##### Extracted data #####

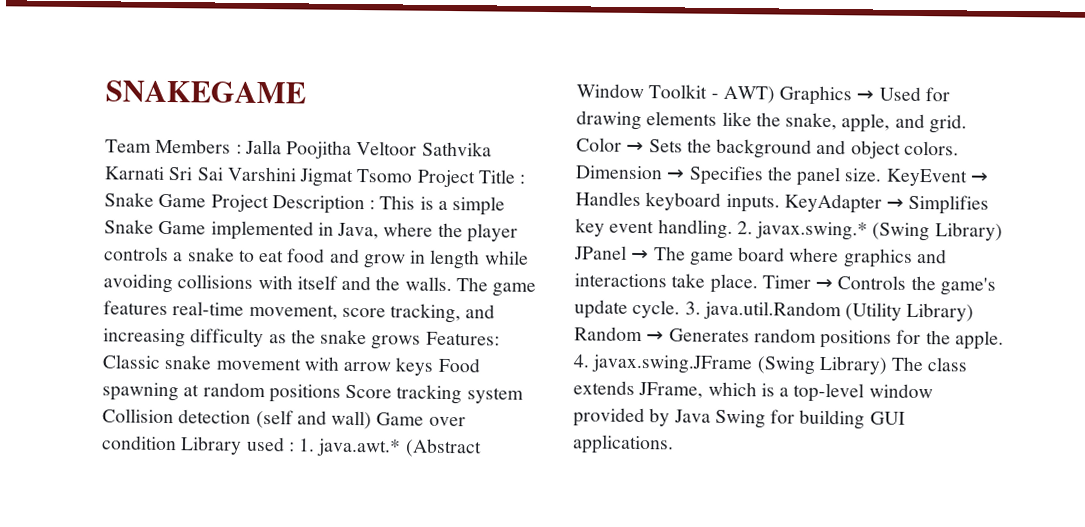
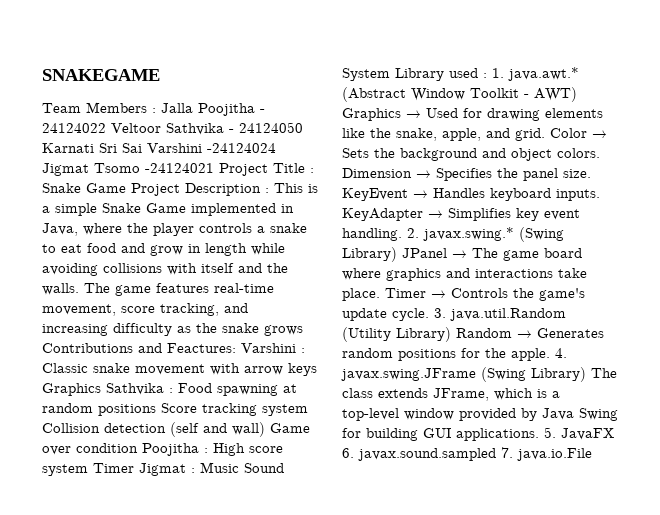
- Team Members : Jalla Poojitha Veltoor Sathvika Karnati Sri Sai Varshini Jigmat Tsomo Project Title : Snake Game Project Description : This is a simple Snake Game implemented in Java, where the player controls a snake to eat food and grow in length while avoiding collisions with itself and the walls.
+ Team Members : Jalla Poojitha - 24124022 Veltoor Sathvika - 24124050 Karnati Sri Sai Varshini -24124024 Jigmat Tsomo -24124021 Project Title : Snake Game Project Description : This is a simple Snake Game implemented in Java, where the player controls a snake to eat food and grow in length while avoiding collisions with itself and the walls.
- The game features real-time movement, score tracking, and increasing difficulty as the snake grows Features: Classic snake movement with arrow keys Food spawning at random positions Score tracking system Collision detection (self and wall) Game over condition Library used : 1. java.awt.* (Abstract Window Toolkit - AWT) Graphics → Used for drawing elements like the snake, apple, and grid.
+ The game features real-time movement, score tracking, and increasing difficulty as the snake grows Contributions and Feactures: Varshini : Classic snake movement with arrow keys Graphics Sathvika : Food spawning at random positions Score tracking system Collision detection (self and wall) Game over condition Poojitha : High score system Timer Jigmat : Music Sound System Library used : 1. java.awt.* (Abstract Window Toolkit - AWT) Graphics → Used for drawing elements like the snake, apple, and grid.
+ 5. JavaFX 6. javax.sound.sampled 7. java.io.File

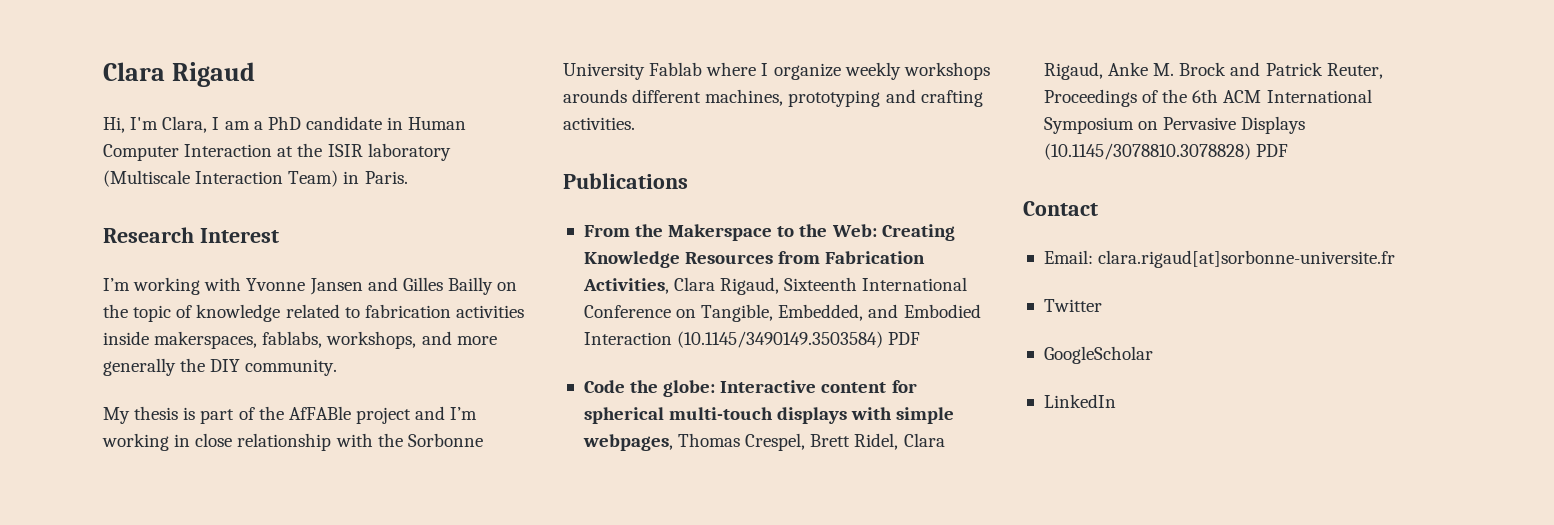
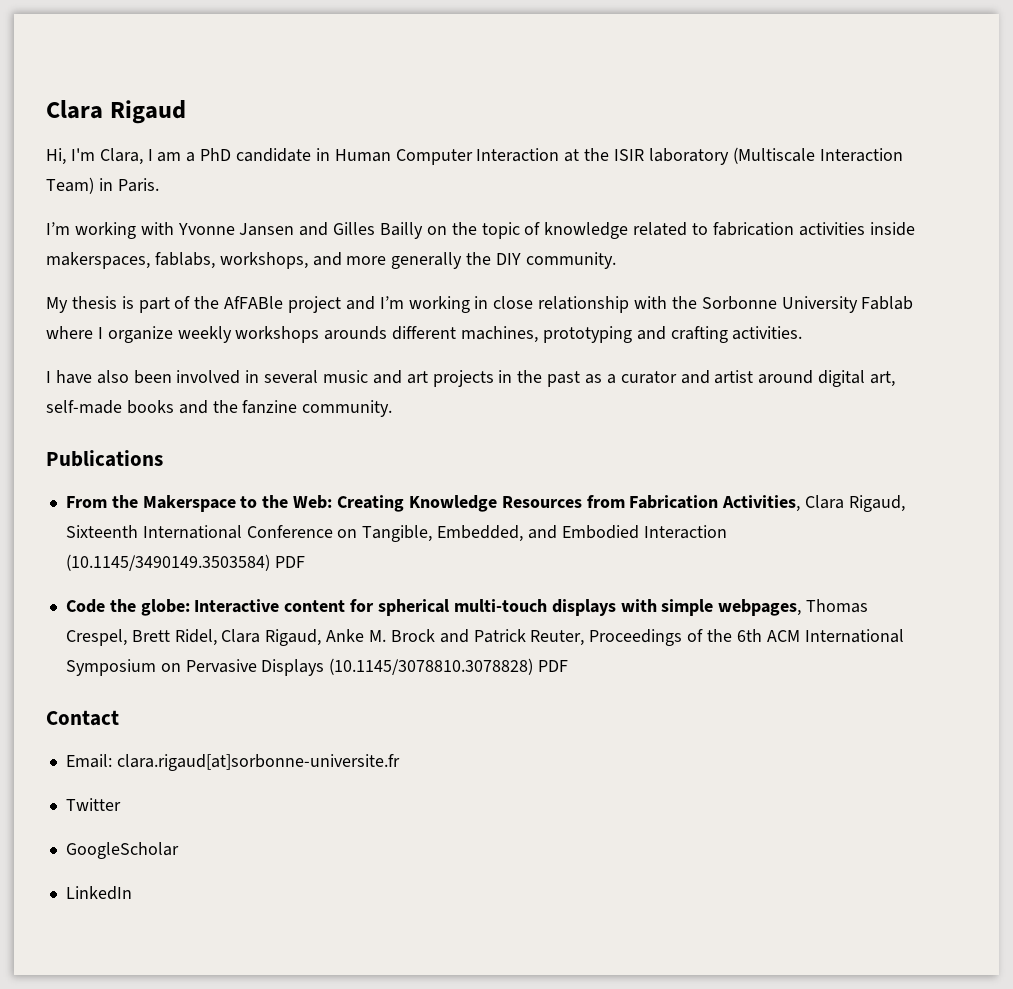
- Research Interest
+ I have also been involved in several music and art projects in the past as a curator and artist around digital art, self-made books and the fanzine community.

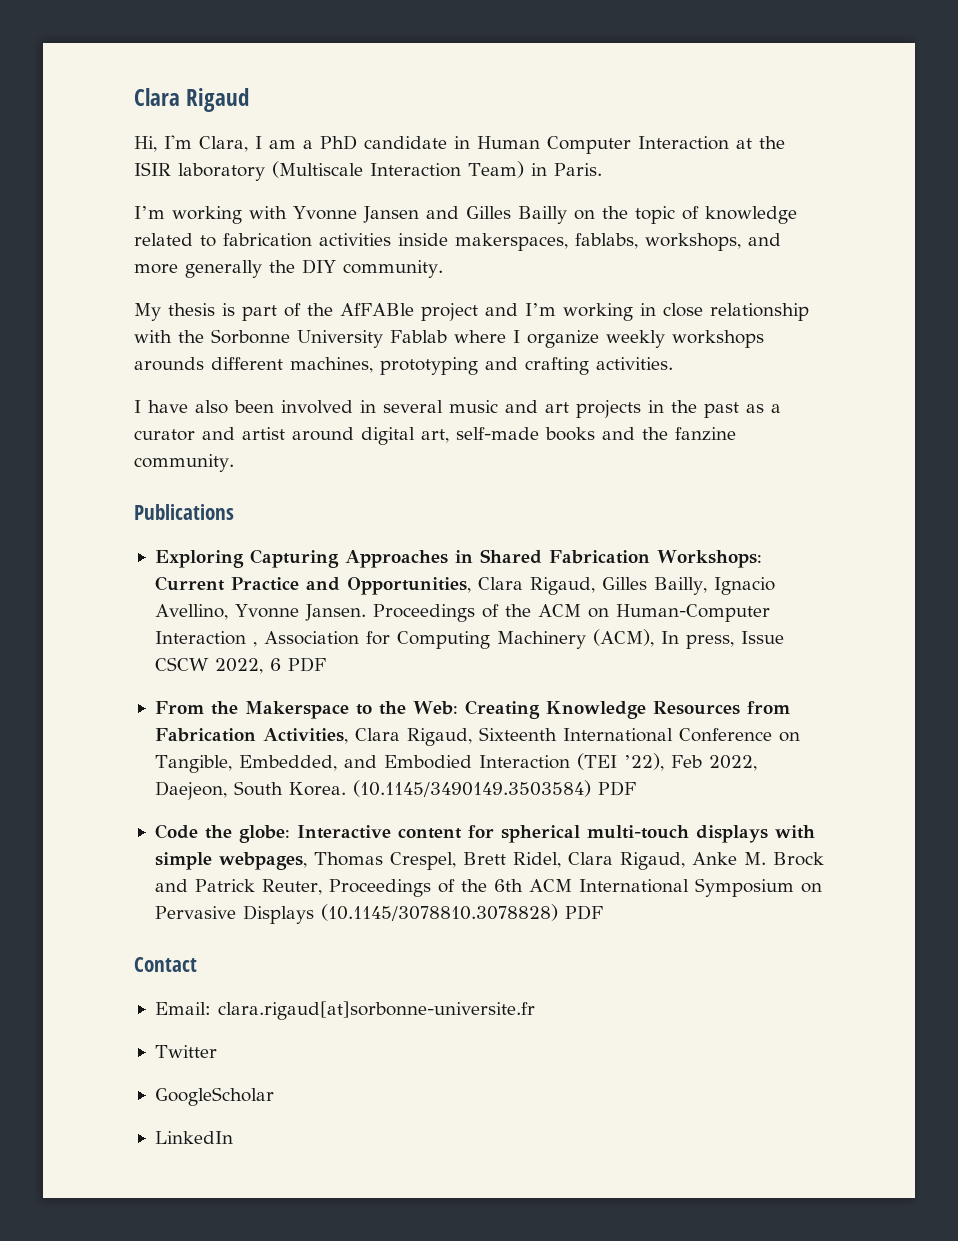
+ Exploring Capturing Approaches in Shared Fabrication Workshops: Current Practice and Opportunities, Clara Rigaud, Gilles Bailly, Ignacio Avellino, Yvonne Jansen. Proceedings of the ACM on Human-Computer Interaction , Association for Computing Machinery (ACM), In press, Issue CSCW 2022, 6 PDF
- From the Makerspace to the Web: Creating Knowledge Resources from Fabrication Activities, Clara Rigaud, Sixteenth International Conference on Tangible, Embedded, and Embodied Interaction (10.1145/3490149.3503584) PDF
+ From the Makerspace to the Web: Creating Knowledge Resources from Fabrication Activities, Clara Rigaud, Sixteenth International Conference on Tangible, Embedded, and Embodied Interaction (TEI ’22), Feb 2022, Daejeon, South Korea. (10.1145/3490149.3503584) PDF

#####

Assigned task: For the records above, output each one exactly and skip any image.

Result for this task:
- Team Members : Jalla Poojitha Veltoor Sathvika Karnati Sri Sai Varshini Jigmat Tsomo Project Title : Snake Game Project Description : This is a simple Snake Game implemented in Java, where the player controls a snake to eat food and grow in length while avoiding collisions with itself and the walls.
+ Team Members : Jalla Poojitha - 24124022 Veltoor Sathvika - 24124050 Karnati Sri Sai Varshini -24124024 Jigmat Tsomo -24124021 Project Title : Snake Game Project Description : This is a simple Snake Game implemented in Java, where the player controls a snake to eat food and grow in length while avoiding collisions with itself and the walls.
- The game features real-time movement, score tracking, and increasing difficulty as the snake grows Features: Classic snake movement with arrow keys Food spawning at random positions Score tracking system Collision detection (self and wall) Game over condition Library used : 1. java.awt.* (Abstract Window Toolkit - AWT) Graphics → Used for drawing elements like the snake, apple, and grid.
+ The game features real-time movement, score tracking, and increasing difficulty as the snake grows Contributions and Feactures: Varshini : Classic snake movement with arrow keys Graphics Sathvika : Food spawning at random positions Score tracking system Collision detection (self and wall) Game over condition Poojitha : High score system Timer Jigmat : Music Sound System Library used : 1. java.awt.* (Abstract Window Toolkit - AWT) Graphics → Used for drawing elements like the snake, apple, and grid.
+ 5. JavaFX 6. javax.sound.sampled 7. java.io.File

- Research Interest
+ I have also been involved in several music and art projects in the past as a curator and artist around digital art, self-made books and the fanzine community.

+ Exploring Capturing Approaches in Shared Fabrication Workshops: Current Practice and Opportunities, Clara Rigaud, Gilles Bailly, Ignacio Avellino, Yvonne Jansen. Proceedings of the ACM on Human-Computer Interaction , Association for Computing Machinery (ACM), In press, Issue CSCW 2022, 6 PDF
- From the Makerspace to the Web: Creating Knowledge Resources from Fabrication Activities, Clara Rigaud, Sixteenth International Conference on Tangible, Embedded, and Embodied Interaction (10.1145/3490149.3503584) PDF
+ From the Makerspace to the Web: Creating Knowledge Resources from Fabrication Activities, Clara Rigaud, Sixteenth International Conference on Tangible, Embedded, and Embodied Interaction (TEI ’22), Feb 2022, Daejeon, South Korea. (10.1145/3490149.3503584) PDF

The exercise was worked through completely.